Novel regio- and stereoselective modifications of heparin in alkaline solution. Nuclear magnetic resonance spectroscopic evidence

Abstract

Nuclear magnetic resonance spectroscopic evidence is presented in characterizing three new structurally modified forms of heparin. One of these, polymer M-I, represents a conversion of about two-thirds of the α-L-iduronic acid 2-sulfate residues (1) into residues of a 2,3-anhydro derivative (3), through the action of sodium hydroxide. The formation of 3 is attributed to a base-catalysed displacement of the sulfate group of 1 by an intramolecular attack of O-3 on C-2. In more concentrated sodium hydroxide solution, heparin is transformed almost quantitatively into polymer M-II, which differs from it in having residues of (non-sulfated) α-L-iduronic acid (4) in place of 1. It is likely that 3 is an intermediate, and that a selective nucleophilic attack of hydroxide ion at C-2 accounts for the ido configuration in 4. The third modification, giving polymer M-III, is induced when a neutral or weakly alkaline solution of M-I is heated at 70 °C or above, which promotes a different stereochemistry in the hydrolysis of the 2,3-oxirane ring of 3. Hence, in contrast to residues of 4 in M-II, most of the uronic acid residues of M-III appear to have the alternate, α-L-galacto, configuration.
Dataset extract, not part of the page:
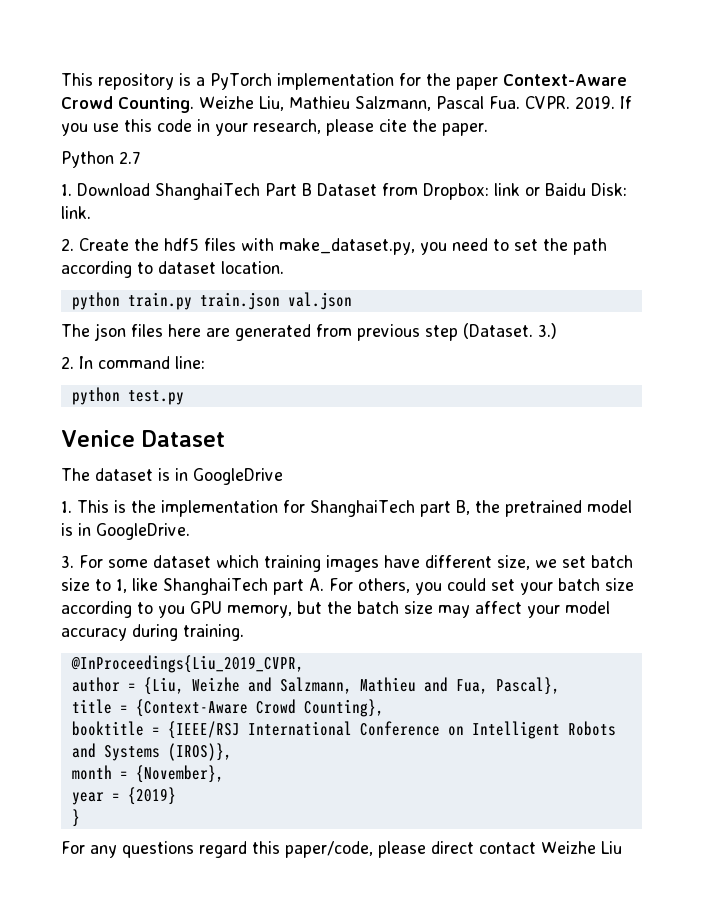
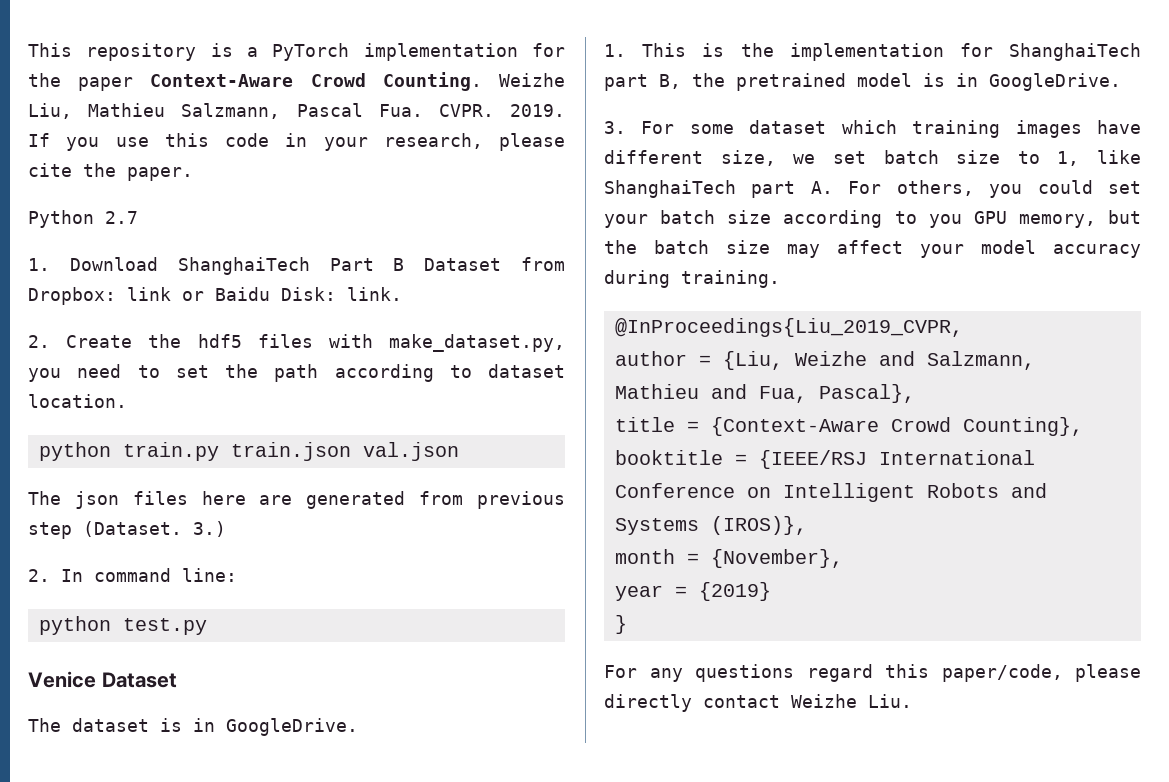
[193,468,283,485] GoogleDrive -> [226,718,358,736] GoogleDrive.
[431,841,474,854] direct -> [604,694,692,712] directly
[601,841,622,854] Liu -> [868,694,912,708] Liu.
As shown by a comparison of beef lung and hog mucosal heparin, the rate at which M-I is converted into M-III is facilitated by the higher level of structural heterogeneity in the mucosal heparin. Whereas the formation of M-I, -II, and -III is accompanied by only moderate depolymerization, these novel polymers retain little of the anti-coagulant and anti-XA activities of the unmodified heparin. Keywords: NMR spectroscopy, heparin, desulfation, anhydroaldoside, base-catalysed displacement.